(Entries shown)

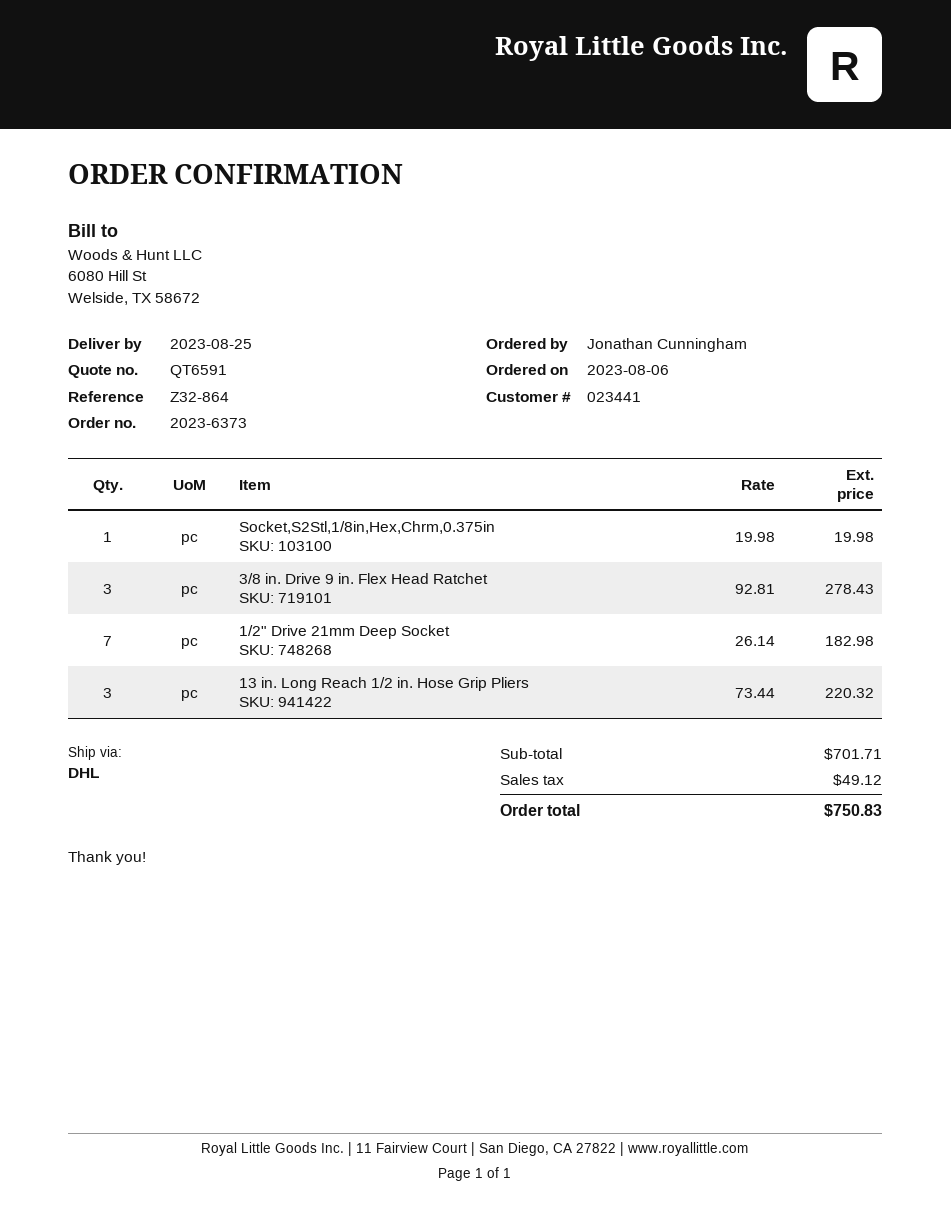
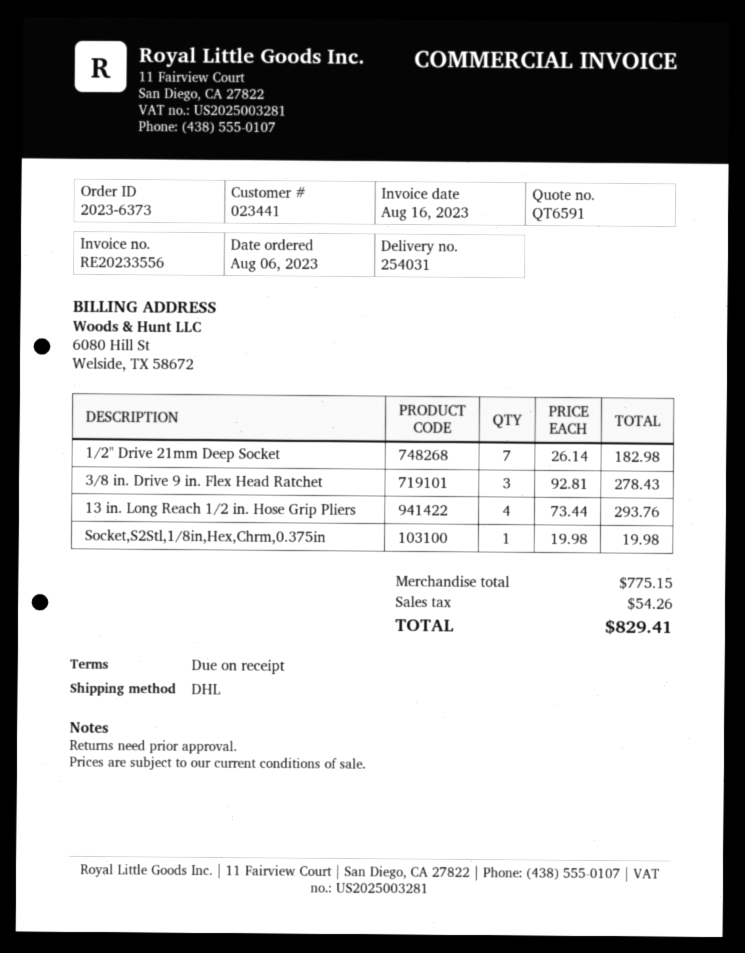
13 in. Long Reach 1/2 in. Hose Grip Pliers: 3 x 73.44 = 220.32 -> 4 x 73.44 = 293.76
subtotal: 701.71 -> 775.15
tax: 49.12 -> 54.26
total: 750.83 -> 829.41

(End Entries shown)
(Entries shown)

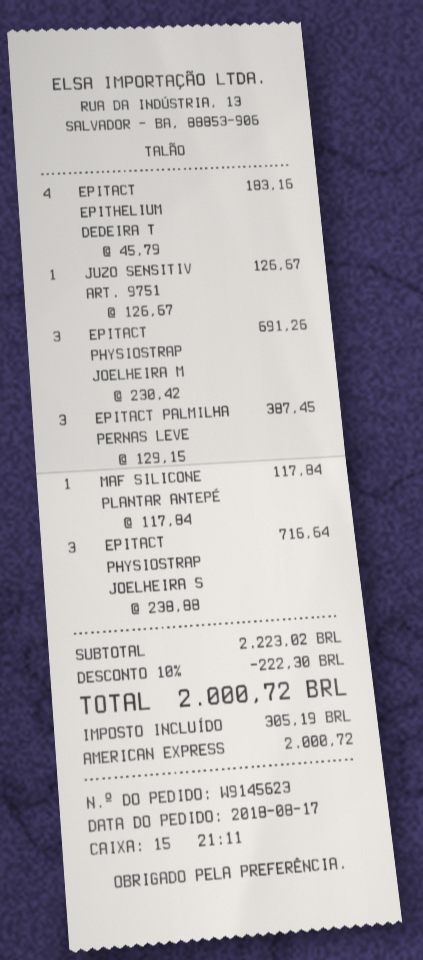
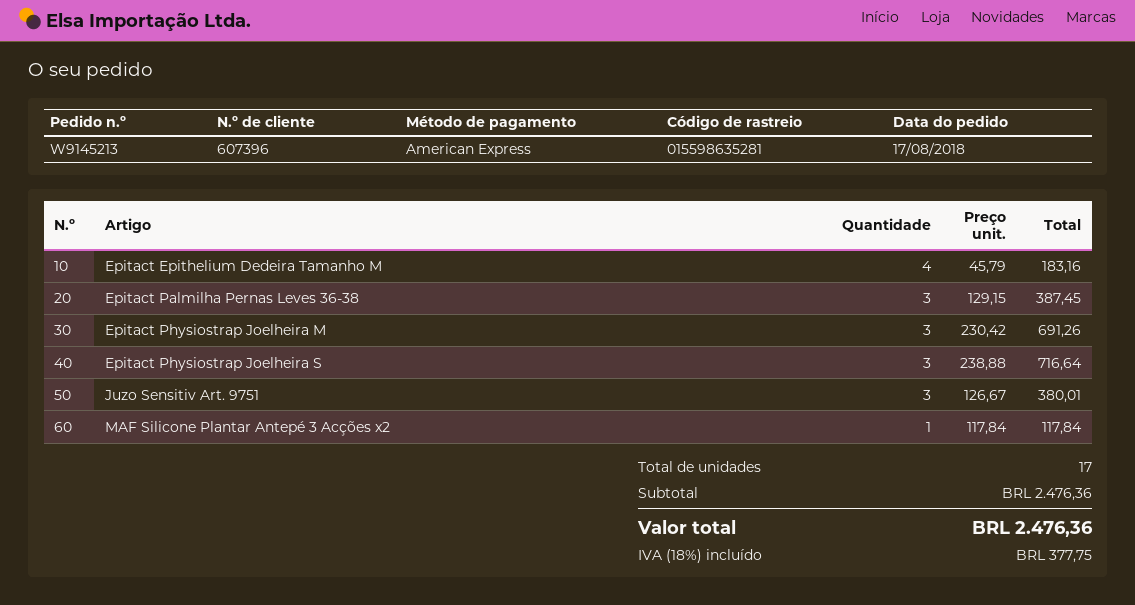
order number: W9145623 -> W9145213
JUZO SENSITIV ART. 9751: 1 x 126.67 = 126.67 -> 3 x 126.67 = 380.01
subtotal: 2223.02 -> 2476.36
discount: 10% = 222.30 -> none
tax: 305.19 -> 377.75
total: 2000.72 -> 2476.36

(End Entries shown)

• **Assignment**
Please copy, exactly and with nothing else, the lines above beginning at the line that has "discount: 10% = 222.30 -> none" and ending with the line that has "total: 2000.72 -> 2476.36".

• **The answer**
discount: 10% = 222.30 -> none
tax: 305.19 -> 377.75
total: 2000.72 -> 2476.36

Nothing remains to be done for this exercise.